Im MDax verloren Lanxess-Aktien trotz positiver Aussagen von Finanzvorstand Matthias Zachert und einer Anhebung des Kursziels durch Goldman Sachs. Die Papiere gaben um 4,4 Prozent nach. Zachert hatte in der "Börsenzeitung" gesagt, dass das Unternehmen derzeit von der Euro-Schwäche profitiere. "Bei einem Anstieg des Dollar gegenüber dem Euro um 1 Cent erzielen wir auf Ebene des Ergebnisses vor Zinsen, Steuern und Abschreibungen einen zusätzlichen Gewinn von 5 bis 6 Mio. Euro." Insgesamt sei die Währungsinstabilität allerdings nicht positiv und die Finanz- und Wirtschaftskrise nicht ausgestanden.
JP Morgan macht Kurse
Im TecDax stemmpten sich Papiere von Carl Zeiss Meditec gegen den schwachen Markt und waren mit einem Plus von 0,6 Prozent der beste Wert im TecDax. HSBC-Analyst Jan Keppeler nahm die Bewertung der Aktien des auf Augenheilkunde spezialisierten Medizintechnik-Konzerns mit "Neutral" und einem Kursziel von 12,50 Euro auf. Das Unternehmen verfüge über ein stabiles Geschäftsmodell und die Aussichten für die Margenentwicklung seien ebenfalls positiv.

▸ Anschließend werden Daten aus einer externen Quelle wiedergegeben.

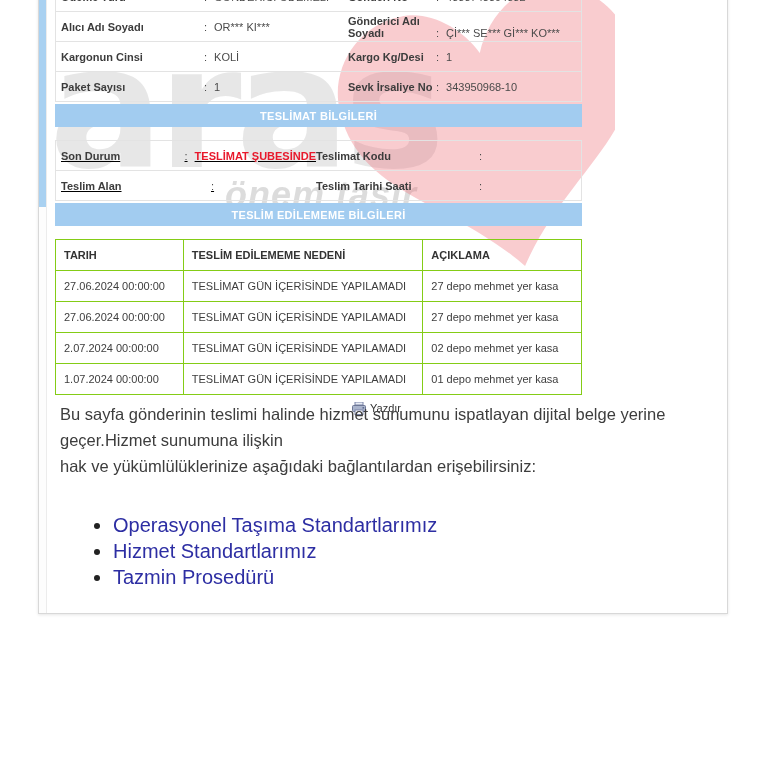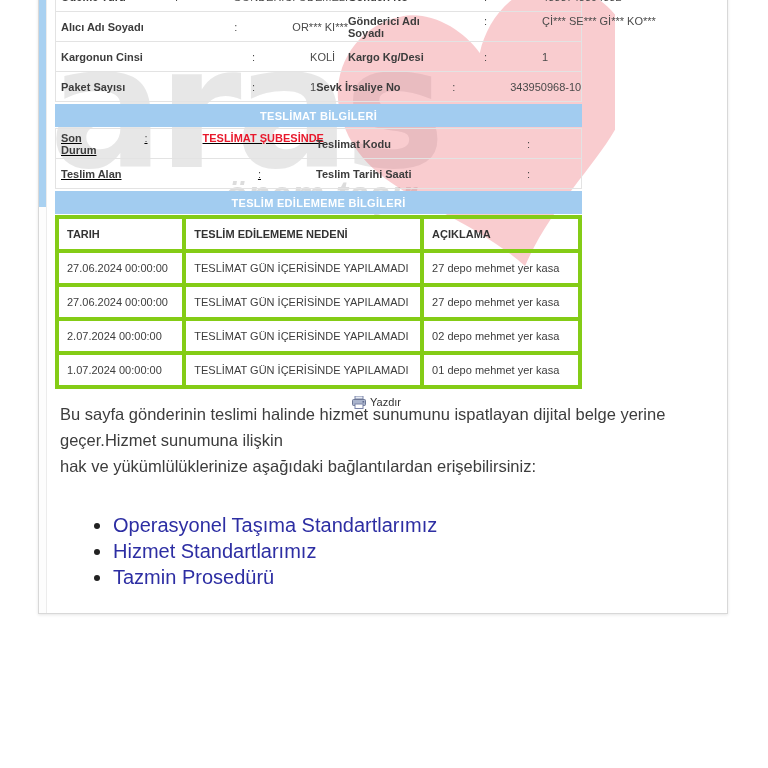--- a/index.html
+++ b/index.html
@@ -24,39 +24,39 @@
   }
   .wm-slogan{
     position:absolute;left:170px;top:193px;font-size:36px;font-weight:700;font-style:italic;
     color:rgba(168,168,168,0.40);letter-spacing:1px;
   }
   .wm-heart{position:absolute;left:292px;top:18px;transform:rotate(-12deg);opacity:.34;}
   
   .content{position:absolute;left:16px;top:0;width:527px;z-index:1;}
   .info-table{border-left:1px solid #e3e3e3;border-right:1px solid #e3e3e3;border-top:1px solid #e3e3e3;}
   .irow{display:flex;height:29px;border-bottom:1px solid #e3e3e3;align-items:center;font-size:11px;background:transparent;}
-  .irow .half{display:flex;align-items:flex-start;gap:48px;}
+  .irow .half{display:flex;align-items:flex-end;}
   .irow .half.l{width:292px;padding-left:5px;box-sizing:border-box;}
   .irow .half.r{flex:1;}
   .lbl{font-weight:700;color:#3c3c3c;}
   .s1 .half.l .lbl{width:143px;}
   .s1 .half.r .lbl{width:88px;}
   .s2 .half.l{width:260px;padding-left:5px;box-sizing:border-box;text-decoration:underline;}
   .s2 .half.l .lbl{width:150px;}
   .s2 .half.r .lbl{width:163px;}
   .val{color:#4a4a4a;margin-left:7px;white-space:nowrap;}
   .colon{color:#4a4a4a;}
   .val.red{color:#e8192c;font-weight:700;}
   .band{
-    height:23px;margin-top:2px;margin-bottom:1px;background:#a2ccf0;color:#ffffff;
+    height:23px;margin-top:2px;margin-bottom:13px;background:#a2ccf0;color:#ffffff;
     font-size:11px;font-weight:700;display:flex;align-items:center;justify-content:center;letter-spacing:.3px;
   }
   
   table.reasons{border-collapse:collapse;width:527px;font-size:11px;background:transparent;}
-  table.reasons th,table.reasons td{border:4px solid #84cc16;padding:0 8px;height:30px;text-align:left;color:#3d3d3d;font-weight:400;}
+  table.reasons th,table.reasons td{border:1px solid #84cc16;padding:0 8px;height:30px;text-align:left;color:#3d3d3d;font-weight:400;}
   table.reasons th{font-weight:700;color:#333;}
   table.reasons col.c1{width:128px;} table.reasons col.c2{width:240px;} table.reasons col.c3{width:159px;}
   
   .printrow{margin-top:5px;height:16px;display:flex;align-items:center;margin-left:297px;cursor:pointer;}
   .printrow .plabel{font-size:11px;color:#333;margin-left:4px;}
   
   .legal{margin:14px 0 0 5px;width:655px;font-size:16.5px;line-height:26px;color:#3d3d3d;z-index:1;position:relative;}
   ul.links{margin:9px 0 0 22px;padding:0 0 0 16px;z-index:1;position:relative;}
   ul.links li{font-size:20px;line-height:26px;color:#222;}
   ul.links li a{color:#2d2ea3;text-decoration:none;cursor:pointer;}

Überdurchschnittliche Verluste verbuchten hingegen Papiere des Solarunternehmens Q-Cells mit minus 4,8 Prozent. Hier wirkte ebenfalls eine Studie belastend: UBS senkte das Kursziel für die Anteilsscheine deutlich von 7,40 auf 4,50 Euro. Analyst Patrick Hummel erwartet, dass Q-Cells weitere Marktanteile verlieren wird. Zu schaffen machten dem Unternehmen insbesondere der zunehmende Preisdruck in der Branche. Für andere Solarwerte ging es noch deutlicher runter: SMA Solar und Phoenix Solar verloren mehr als fünfeinhalb Prozent.